Carl Anderson, a distinguished engineer at IBM, said one Hot Chip paper from
Brad McCredie and Roger Bailey, the processor design team leaders, will
describe the Power4 test chip. A second paper will detail an asynchronous
interface approach, spearheaded by Frank Ferraiolo.
The CPU design is the first by the Austin design team to be able to run either
the AS400 OS or the AIX version of Unix used in IBM's RS6000 workstations and
servers, including an RS6000 SP system sold into the supercomputer market.
Earlier Power 3 designs from IBM's Rochester, Minn., team were able to run
either OS.
High bandwidth
"With a 0.18-micron process and copper interconnects, there are a much
larger number of transistors available to the designers. One way to put them to
use is to put two processor cores on the same die and take advantage of the
very high bandwidth possible between them," Anderson said.

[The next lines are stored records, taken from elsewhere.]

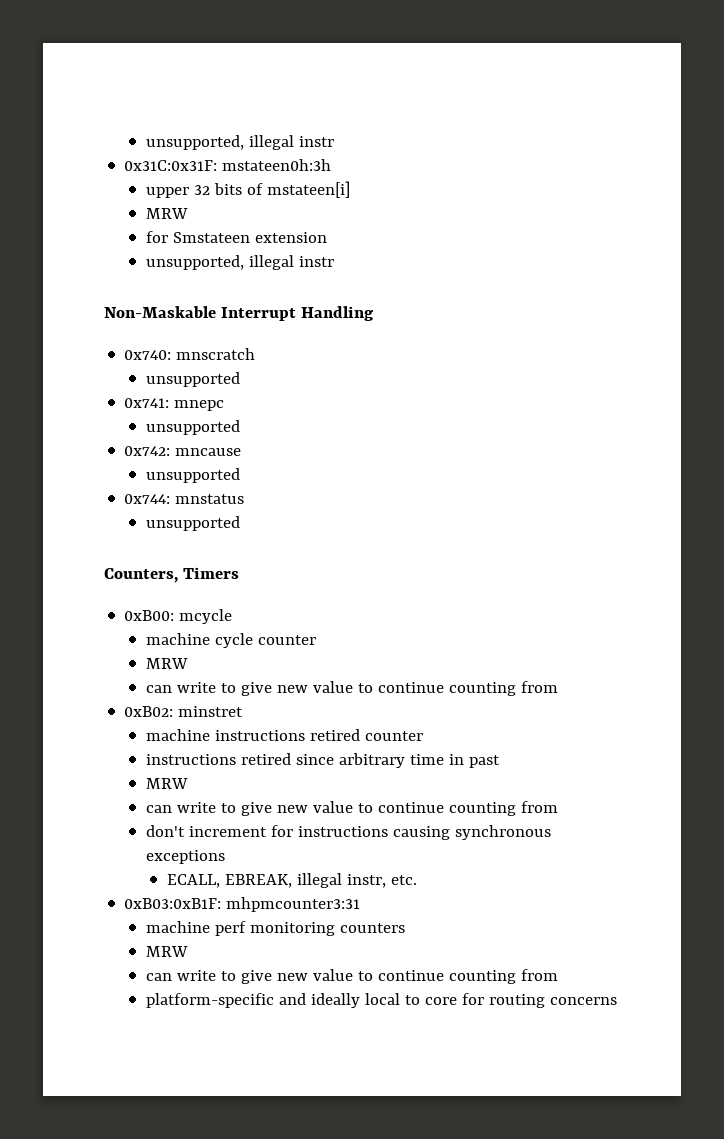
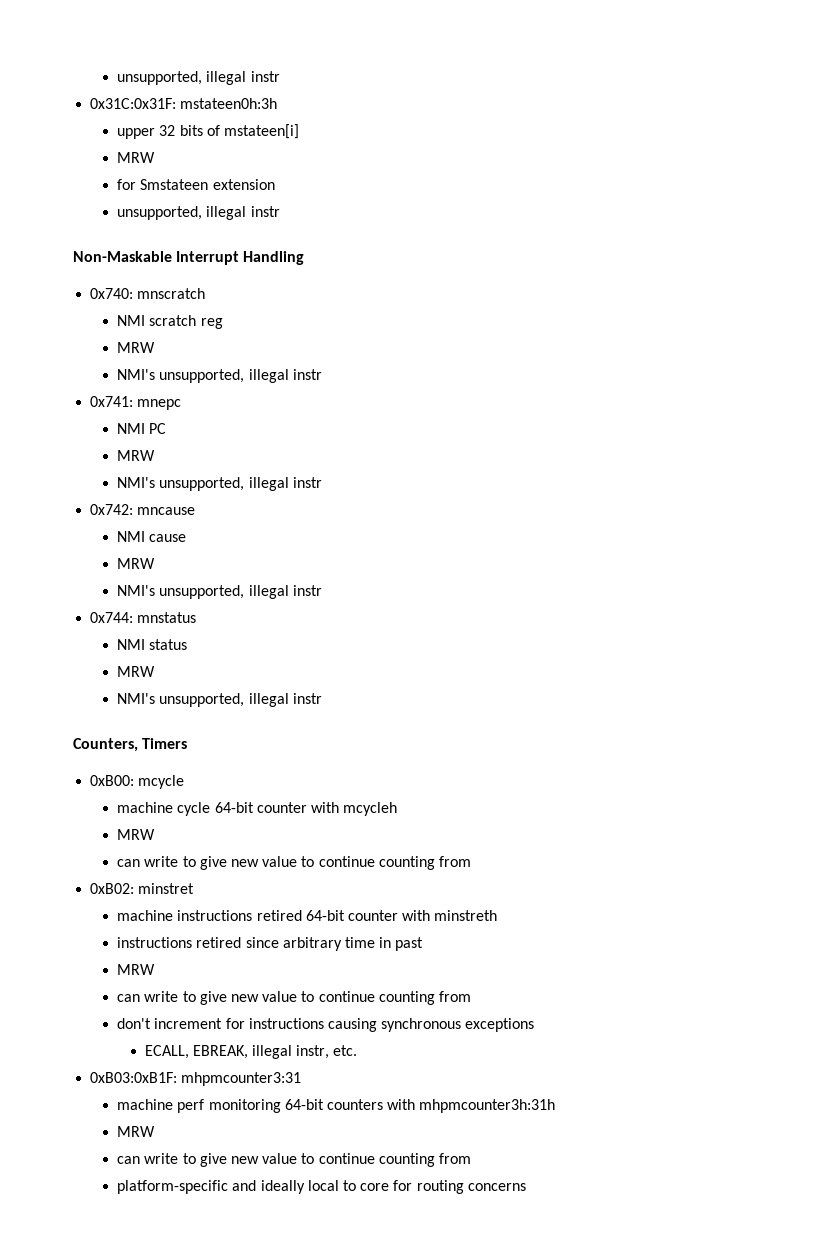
  0x740: mnscratch
- unsupported
+ NMI scratch reg
+ MRW
+ NMI's unsupported, illegal instr
  0x741: mnepc
- unsupported
+ NMI PC
+ MRW
+ NMI's unsupported, illegal instr
  0x742: mncause
- unsupported
+ NMI cause
+ MRW
+ NMI's unsupported, illegal instr
  0x744: mnstatus
- unsupported
+ NMI status
+ MRW
+ NMI's unsupported, illegal instr
- machine cycle counter
+ machine cycle 64-bit counter with mcycleh
- machine instructions retired counter
+ machine instructions retired 64-bit counter with minstreth
- machine perf monitoring counters
+ machine perf monitoring 64-bit counters with mhpmcounter3h:31h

Though IBM's Rochester design team has created an AS400 multithread processor
before, the Power4 design under way here is a standard out-of-order processor.
Like the Power3, the Power4 has two floating-point units per processor core, or
four FPUs per die. It has multiple load and store units, and many of the other
architectural features of the Power3, to support a high-bandwidth interface to
main memory and back. It operates with a 1.5-V power supply. IBM will discuss
the microarchitecture in detail at the Microprocessor Forum, which begins Oct.
4 in San Jose, Calif.
The Power4 can be used to create 32-way systems. (With two processor cores on
each die, a 32-way system would use 16 Power4s.) Though Anderson declined to
elaborate on the bandwidth or bus specifications, he said the bus would run at
greater than 500 MHz.
"The goal is to run the bus at half the processor speed, which is targeted
at greater than a gigahertz for the processor. The data and clock are all sent
on the data bus, and that approach is best for very high-bandwidth systems. We
devoted a fair amount of circuits to extract the clock and deskew the data,
" Anderson said to Electronic Engineering Times. The bus on the current Power3 CPU runs at 250 MHz.
The I/O design relies on synchronous transfer of the clock and data, an
approach that will take IBM from greater than 500-MHz I/Os in the current
design to beyond the gigahertz level in the next generation.
Minimizing latencies is particularly important in multiprocessor systems, where
the latency of the interface can vary over a wide range-in some cases multiple
bus cycles. A synchronous approach has the advantage of reducing the timing
variations, without using a more costly process or strict design constraints.
For the Power4, the I/O design supports point-to-point, unidirectional and
bidirectional bus types. It is an all-digital design, with low power,
source-terminated drivers and active clamps on the receiving circuits, where a
FIFO is placed.